“brighter than well-known nebulas” — Morgan Silver Dollar Coin

Today, the Morgan Silver Dollar Coin remembers the discovery of a comet between moon set and sunrise at the Smith Observatory in Geneva, New York 129 years ago.

Afterwards, announcements of the discovery could be found in the astronomy and scientific journals of the day.

Similar yet different announcements from three different periodicals are shown below:


Monthly Notices of the Royal Astronomical Society of March 8, 1889:


Discovery of Comet Brooks, a 1889. By William R. Brooks.

While sweeping the eastern heavens in the neighborhood of the Sun, on the morning of January 15, 1889, at 6h 5m L.M.T., I discovered a new comet in approximately R.A. 18h 04m; declination south 21° 20′.

I had only time to take the circle readings for position — the instrument used being the new 10 1/8 inch equatorial of this observatory, with a large achromatic positive eyepiece giving a power of 40 diameters, and a field of 1° 20′.

The nearly full Moon was just setting, and the dawn approaching, so I had but a short time in which to do my work; but fortunately the comet was in a well-marked field of telescopic stars, and so I was enabled to detect motion in a few minutes, which was rapid in a westerly course.

In the annexed diagram I show the stars used to detect motion, by alineation, my usual custom.

The comet was nearly round, with slight central condensation.

It was ” faintish,” yet brighter than well-known nebulas in that region which were not seen.

I was sure of its cometary nature, as I am now, and also of motion, which was unmistakable. Immediate telegraphic announcement was made of the discovery.

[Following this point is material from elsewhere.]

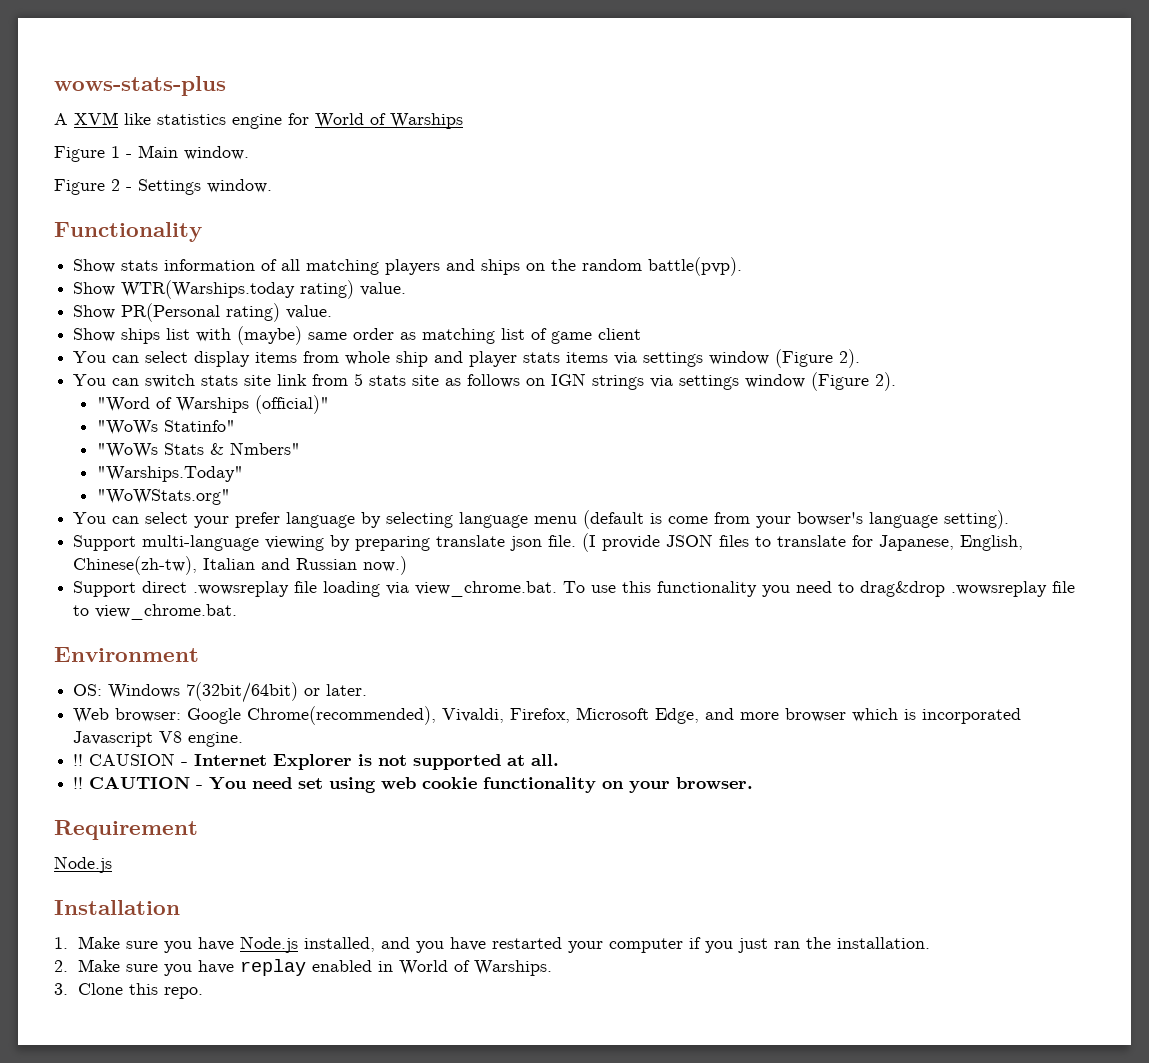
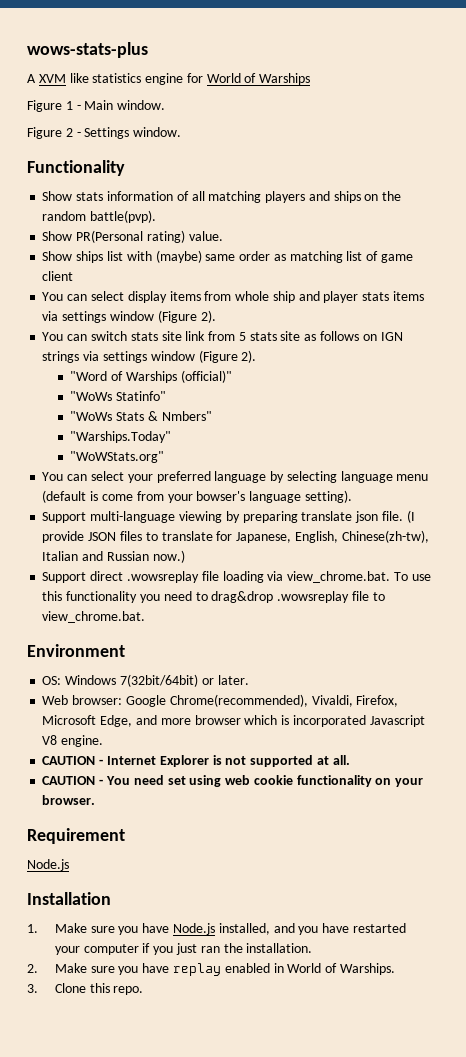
[73,280,407,299] // Show WTR(Warships.today rating) value. -> (157, 216) none
[235,512,281,528] prefer -> [156,471,211,483] preferred
[73,753,176,766] !! CAUSION -> [42,756,96,765] CAUTION
[73,777,84,789] !! -> (350, 760) none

Clouds prevented another observation of the comet until the morning of the 20th, when careful sweeps were made in the direction of motion from the place of discovery, but the search was unsuccessful, owing to the bright moonlight — the Moon being only three days past the full.

No other opportunity has since offered at this observatory to re-observe the comet.

It must now be a long distance west of its position at the time of discovery and probably fainter, for I must have caught the object just as it was sweeping upwards from the Sun.

Yet it is hoped that the comet may not be beyond telescopic reach when the present Moon is out of the way.


The Sidereal Messenger of February 1889:


Discovery of Comet Brooks — a of 1889.

While sweeping the eastern heavens this morning as near as possible to the sun , I discovered a new comet, in Right Ascension 18h 4m; declination south 21° 20′.

It is a faintish, nearly round nebulosity, with slight central condensation.

I caught it in the short interval between the disappearing moon and the coming dawn.

I had but a few minutes to do my work, but fortunately the comet was in a well marked field of stars so that its motion, which I found to be rather rapid westerly, was detected in a few minutes of intent gazing, as the day dawn extinguished the light of the comet.

William R. Brooks. Smith Observatory, Geneva, N. Y., Jan. 15, 1889.


The Journal of the Liverpool Astronomical Society of March 1889:


Discovery of Comet Brooks a of 1889. William R. Brooks, F.R.A.S.

While sweeping the eastern heavens this morning as near to the sun as possible, with my new 10 1/8 -inch equatoreal, I discovered a new comet — the first of the new year.

Its approximate position was 18 hours 4 minutes in Right Ascension; 21  21′ in south declination.

I found it while the nearly full moon was fast setting and just before the dawn appeared.

Consequently there was but little time to do my work in securing the position and motion of the comet, but, very fortunately, it was in a well- marked field of telescopic stars, so that motion was detected in a few minutes, which was rapid in a westerly course.

The appearance of the comet is that of a nearly round, nebulous mass, with slight central condensation, and ” faintish.”

Under better conditions of seeing, and on a dark sky it would, I think, be fairly bright telescopic.

Smith Observatory, Geneva, N.Y., U.S.A., January 15, 1889.


The Morgan Silver Dollar Coin shows with the artist’s image of Brooks Comet a on January 15, 1889.